» **Task details**: Every line of the material below in which "that" shows up is to be located and copied.

» **Data shown**:
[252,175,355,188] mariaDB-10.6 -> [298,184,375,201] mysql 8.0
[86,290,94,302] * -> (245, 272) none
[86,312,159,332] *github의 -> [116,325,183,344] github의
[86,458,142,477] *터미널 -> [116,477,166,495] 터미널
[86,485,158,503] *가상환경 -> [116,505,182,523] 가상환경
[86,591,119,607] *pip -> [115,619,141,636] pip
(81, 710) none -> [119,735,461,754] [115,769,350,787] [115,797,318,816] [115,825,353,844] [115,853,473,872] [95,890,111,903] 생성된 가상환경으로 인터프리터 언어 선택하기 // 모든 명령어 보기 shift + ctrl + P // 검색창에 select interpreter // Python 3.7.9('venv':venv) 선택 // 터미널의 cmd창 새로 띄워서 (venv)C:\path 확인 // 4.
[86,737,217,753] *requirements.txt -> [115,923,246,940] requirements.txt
---
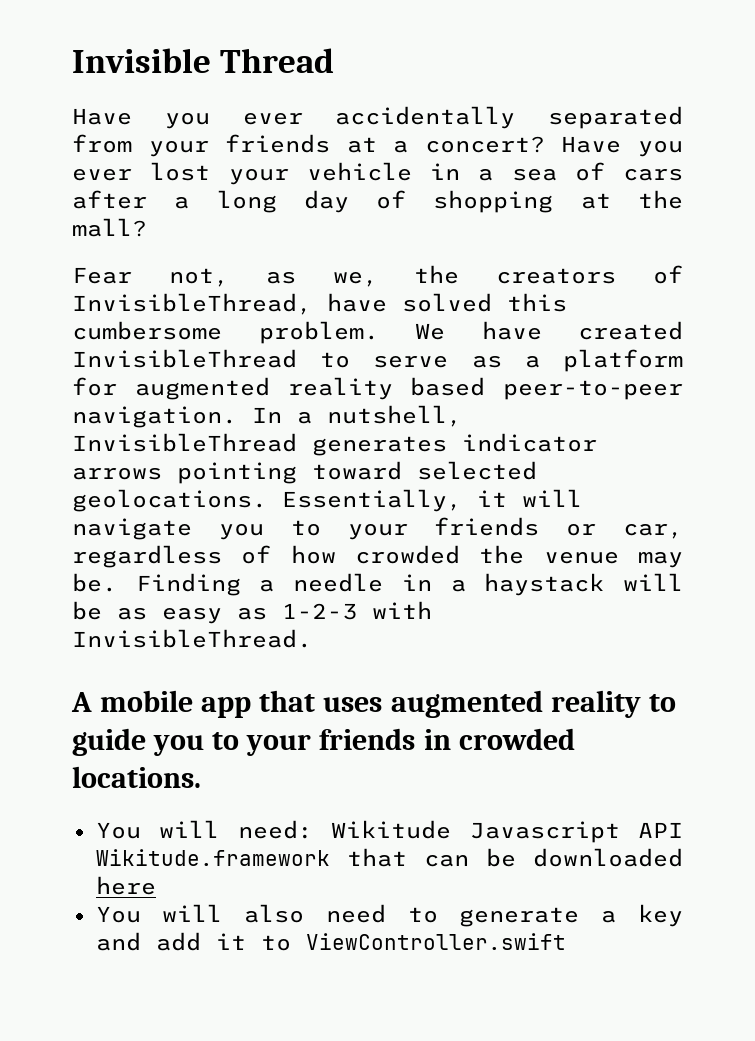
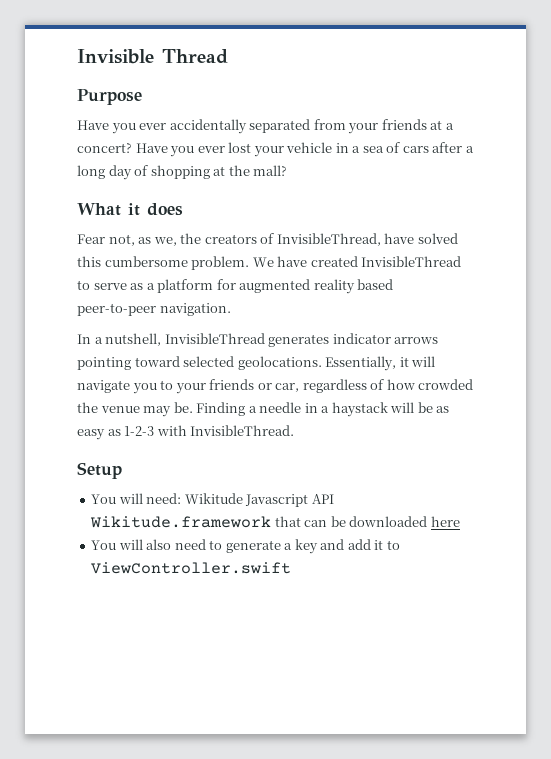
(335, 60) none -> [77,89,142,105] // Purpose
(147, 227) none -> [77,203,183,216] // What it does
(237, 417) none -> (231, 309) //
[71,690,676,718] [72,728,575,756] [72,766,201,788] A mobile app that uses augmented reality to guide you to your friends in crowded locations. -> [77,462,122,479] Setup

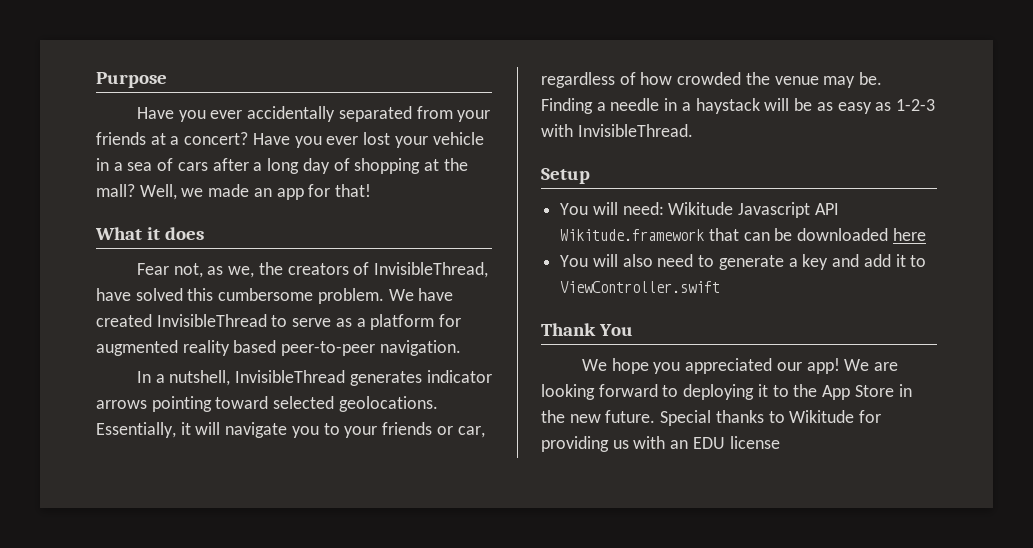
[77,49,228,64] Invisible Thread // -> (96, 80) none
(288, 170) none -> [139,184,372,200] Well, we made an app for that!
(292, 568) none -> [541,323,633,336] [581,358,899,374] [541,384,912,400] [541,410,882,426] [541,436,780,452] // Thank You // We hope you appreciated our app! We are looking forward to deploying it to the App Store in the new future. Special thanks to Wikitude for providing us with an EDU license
--
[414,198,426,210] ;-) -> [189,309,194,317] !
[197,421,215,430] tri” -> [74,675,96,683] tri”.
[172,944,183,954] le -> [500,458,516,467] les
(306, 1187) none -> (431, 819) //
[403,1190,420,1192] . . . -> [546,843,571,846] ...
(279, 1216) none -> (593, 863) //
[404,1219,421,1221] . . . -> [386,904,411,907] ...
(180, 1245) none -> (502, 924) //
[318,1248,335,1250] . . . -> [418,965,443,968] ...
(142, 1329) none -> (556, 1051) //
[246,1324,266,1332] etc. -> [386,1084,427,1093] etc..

» **The completed task**:
[71,690,676,718] [72,728,575,756] [72,766,201,788] A mobile app that uses augmented reality to guide you to your friends in crowded locations. -> [77,462,122,479] Setup
(288, 170) none -> [139,184,372,200] Well, we made an app for that!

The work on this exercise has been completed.